When the string "Couleur" appears in a line of the records, show the whole line.

*** Opening Available data ***

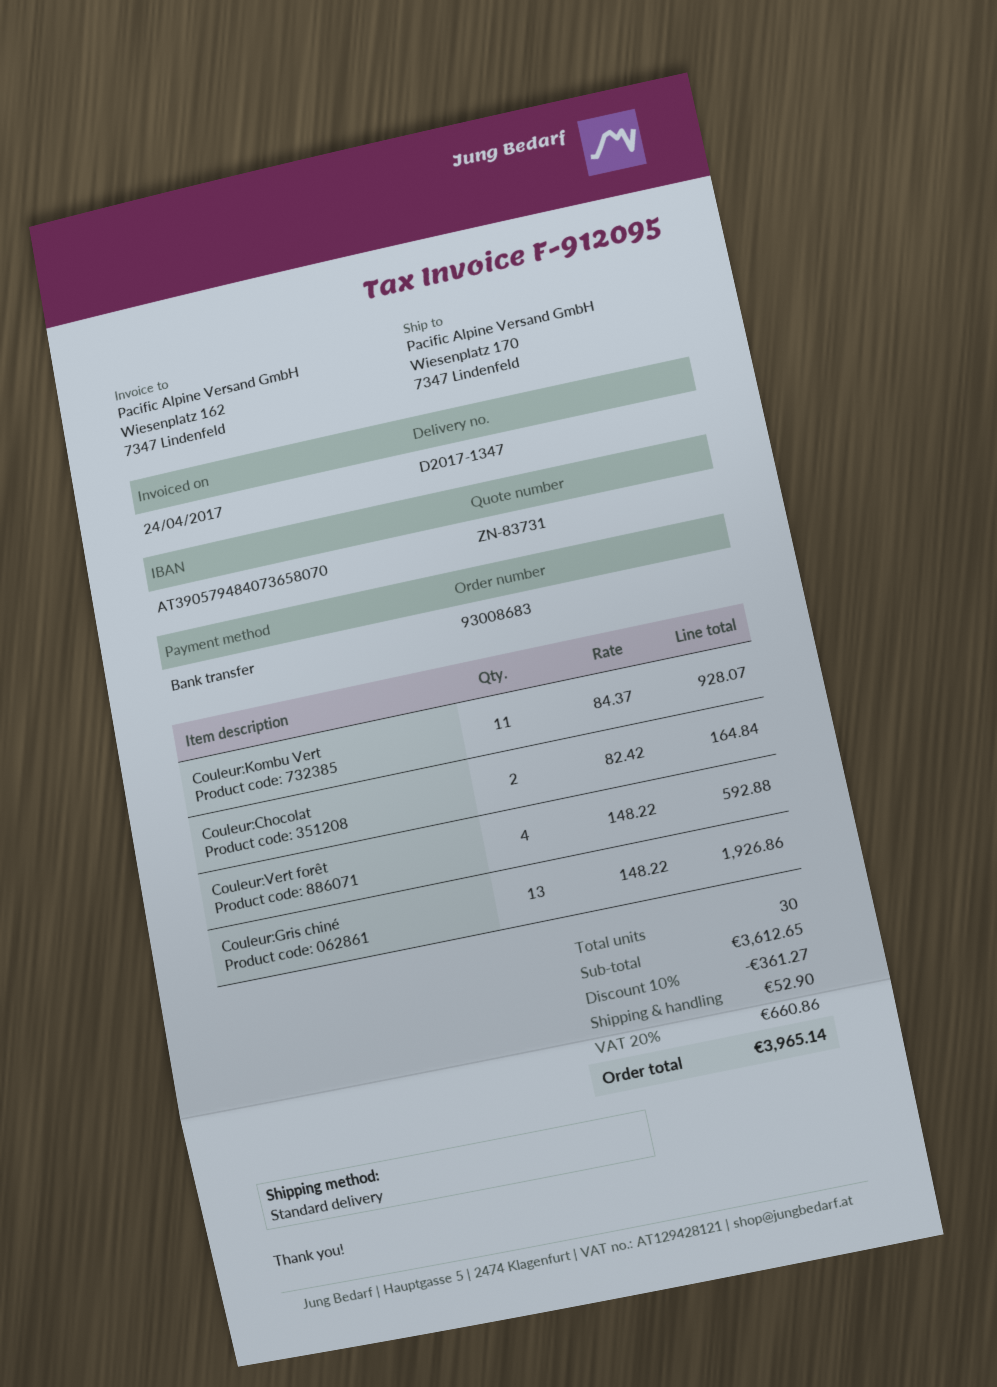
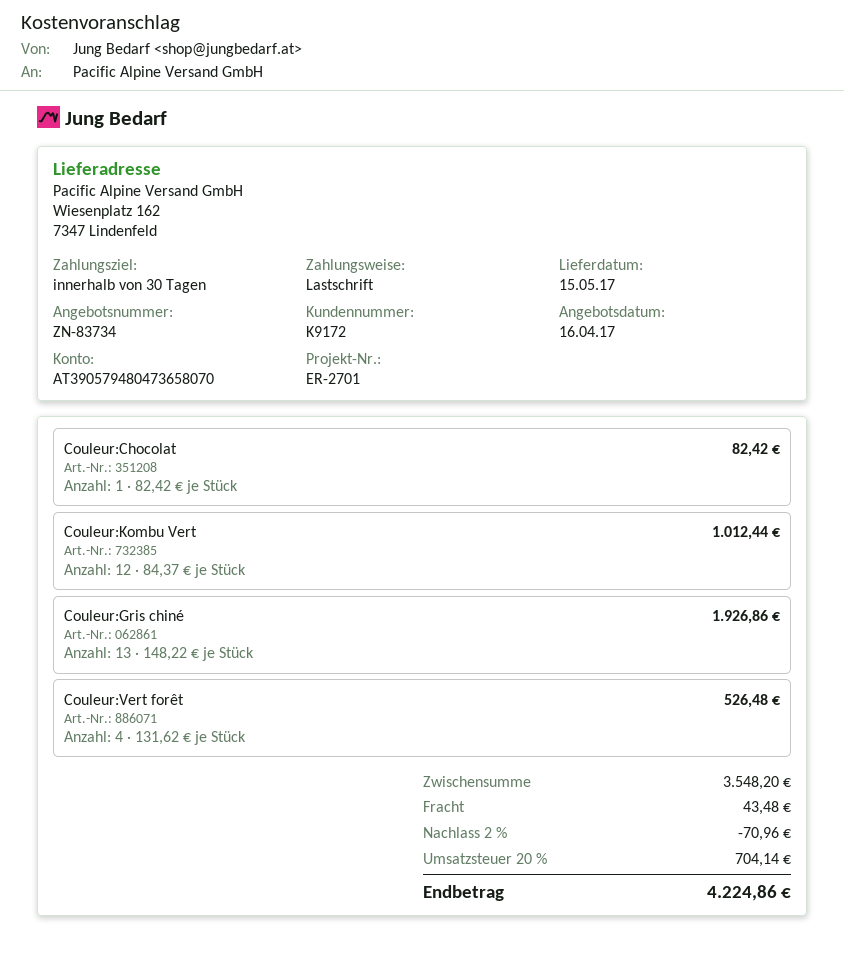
quote number: ZN-83731 -> ZN-83734
payment method: bank transfer -> direct debit
bank account: AT390579484073658070 -> AT390579480473658070
ship to: Wiesenplatz 170, 7347 Lindenfeld -> Wiesenplatz 162, 7347 Lindenfeld
Couleur:Kombu Vert: 11 x 84.37 = 928.07 -> 12 x 84.37 = 1012.44
Couleur:Chocolat: 2 x 82.42 = 164.84 -> 1 x 82.42 = 82.42
Couleur:Vert forêt: 4 x 148.22 = 592.88 -> 4 x 131.62 = 526.48
subtotal: 3612.65 -> 3548.20
discount: 10% = 361.27 -> 2% = 70.96
shipping: 52.90 -> 43.48
tax: 20% = 660.86 -> 20% = 704.14
total: 3965.14 -> 4224.86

*** Closing Available data ***

Completed exercise:
Couleur:Kombu Vert: 11 x 84.37 = 928.07 -> 12 x 84.37 = 1012.44
Couleur:Chocolat: 2 x 82.42 = 164.84 -> 1 x 82.42 = 82.42
Couleur:Vert forêt: 4 x 148.22 = 592.88 -> 4 x 131.62 = 526.48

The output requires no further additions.